この“評価思考”をトレーニングで体得させる必要があります。
💡おすすめ:
「面接官トレーニング診断シート」を導入し、
現場の面接官がどこで判断を誤っているかを可視化しましょう。
🧲 第4章:面接改革を現場で“即始める”ための実践チェックリスト

ここまでご紹介した「面接の構造化」は、特別なツールや多大な予算が必要なものではありません。

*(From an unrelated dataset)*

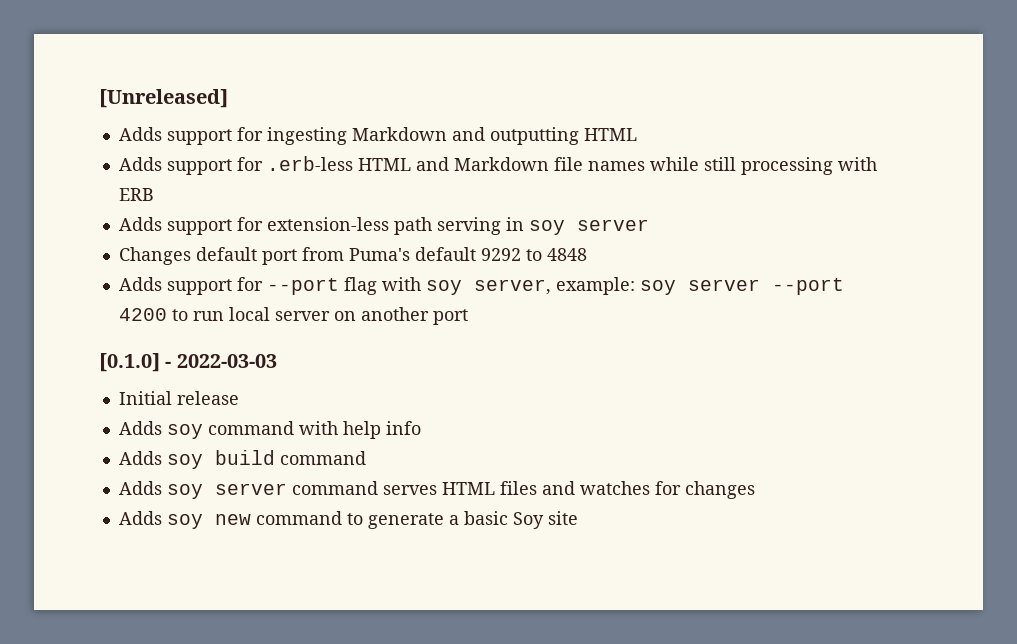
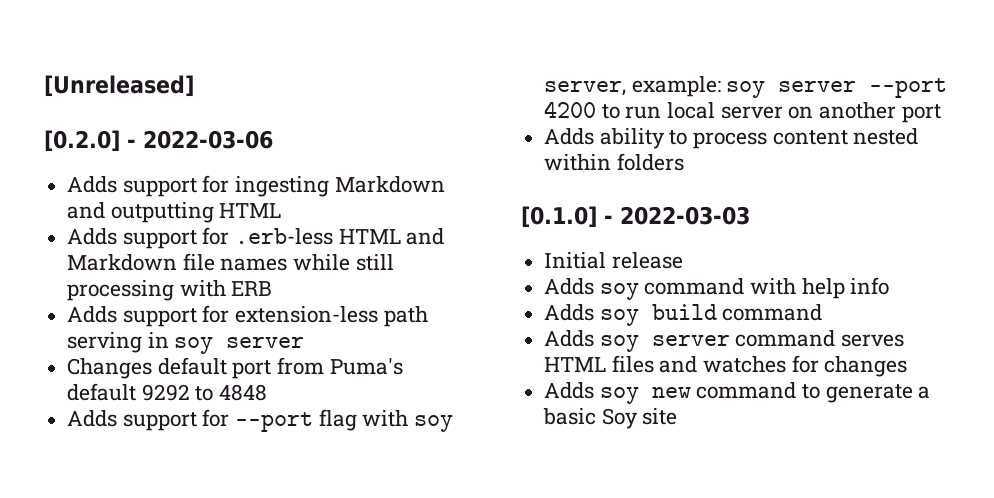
(228, 98) none -> [44,130,273,152] // [0.2.0] - 2022-03-06
(468, 317) none -> [544,128,919,149] [544,153,684,171] // Adds ability to process content nested within folders

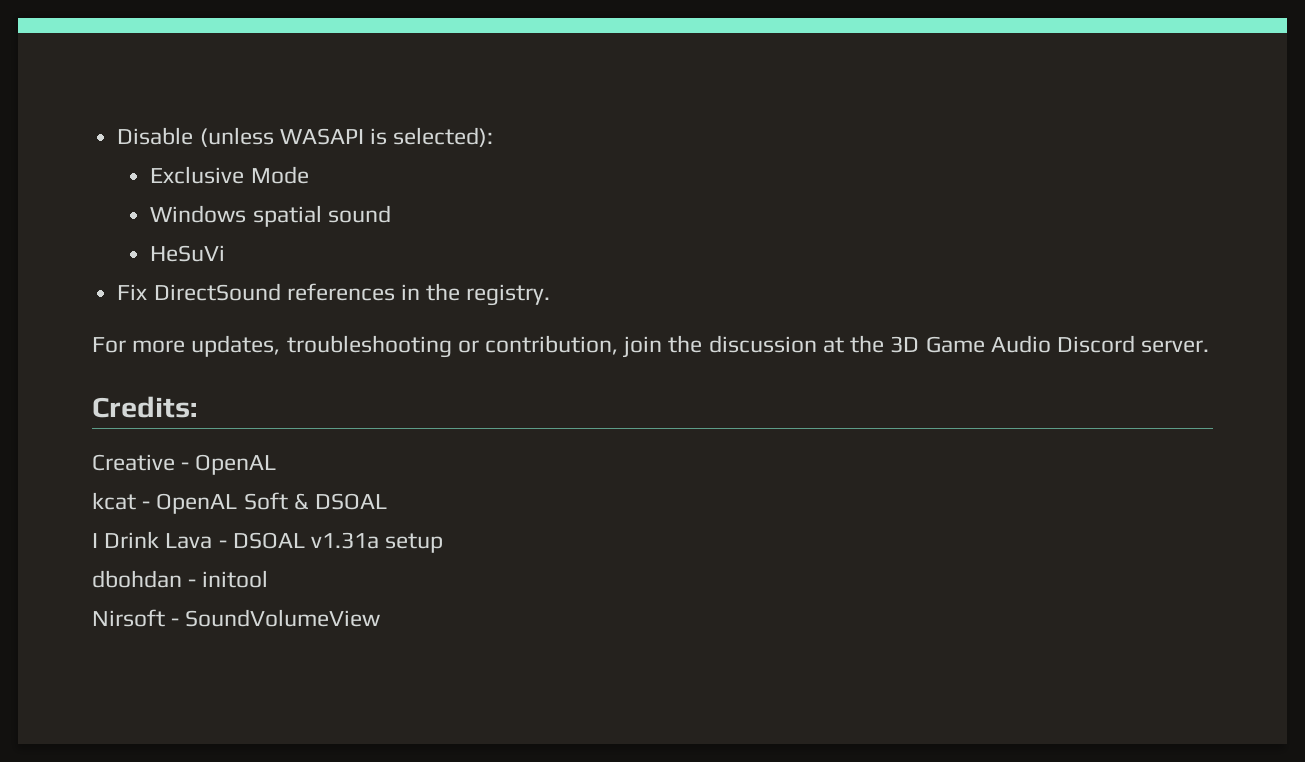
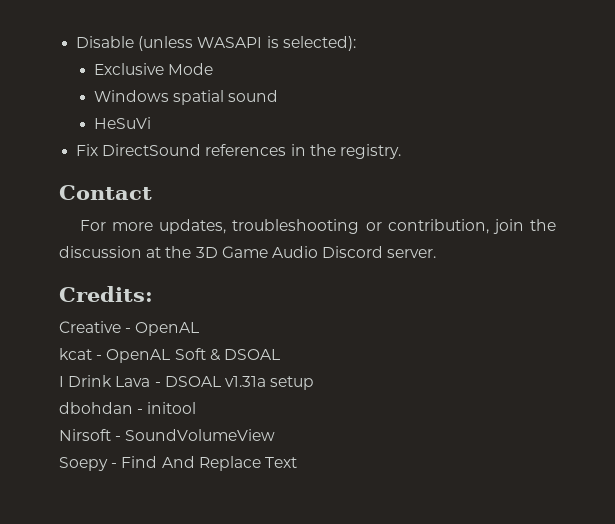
(551, 295) none -> [59,185,152,200] // Contact
(381, 618) none -> [59,456,297,471] // Soepy - Find And Replace Text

実際には、明日からでも現場で改善を始められるステップばかりです。
以下に、あなたの会社でもすぐに使えるチェックリストを用意しました。
現場面接の現状を自己診断することから、すべてが始まります。
✅ 面接官育成・設計のチェックリスト
チェック項目 | 説明 | Yes / No |
面接官が選定基準に基づいて任命されているか | 社歴順や“なんとなく”ではなく、目的に応じた配置か? | |
評価基準が明文化されているか | 評価項目が「人柄」や「雰囲気」で終わっていないか? | |
質問項目が構造化されているか | 候補者ごとに質問がバラバラになっていないか? | |
面接評価が行動ベースで記録されているか | 記録に「何をどう評価したか」が明確に残っているか? | |
面接官トレーニングを定期的に実施しているか | 形式的な説明だけで終わっていないか? |
🎯 改善を“現場で進める”ための小さな一歩
- 評価シートに「理由記入欄」を追加する
→ 主観評価を“言語化”する習慣が育ちます。 - 面接官向けに、模擬面接+フィードバックを1回実施する
→ 実際に“評価者としての自分”を体感できます。 - 現場メンバーに「面接の振り返り会」を行う
→ 各人の視点をすり合わせ、判断のばらつきを修正できます。
💬 まとめ
採用は組織づくりの入り口であり、面接はその“目”です。
目が曇っていれば、どれだけ採用チャネルを広げても、
結局ミスマッチは繰り返されます。
面接の改善とは、つまり「組織の判断軸を揃えること」です。
採用広報やダイレクトリクルーティングより先に、
まずは面接の“中身”を見直すところから、組織の再設計を始めましょう。
🧾 まとめ:「面接の再教育」なくして、組織づくりは成立しない
多くの企業が見落としている採用の本質――
それは「面接官の質」が、採用成功の可否を決めているという事実です。
採用ミスの8割は“現場の面接官が育っていない”ことに起因します。
- 直感やフィーリングで行う面接は、バイアスと属人性の温床となり、
組織に合わない人材の採用、そして早期離職を招きます。 - 面接プロセスを構造化せずに任せると、評価基準が曖昧になり、
結果として「なぜ失敗したのか」が見えなくなります。
逆に言えば、
✅ 評価基準の明文化
✅ 質問項目の共通化
✅ 面接官トレーニングの実施
――こうした“面接の再教育”を行えば、採用の精度と納得感は格段に高まります。
🎯 採用ブランディングの前に、“採用の判断軸”を整えよう
採用は、組織の未来を決める最重要経営活動です。
目立つ採用広報よりも、まず“人を見抜く目”を育てること。
それが、「定着する人材」と「再現可能な採用」を実現する第一歩になります。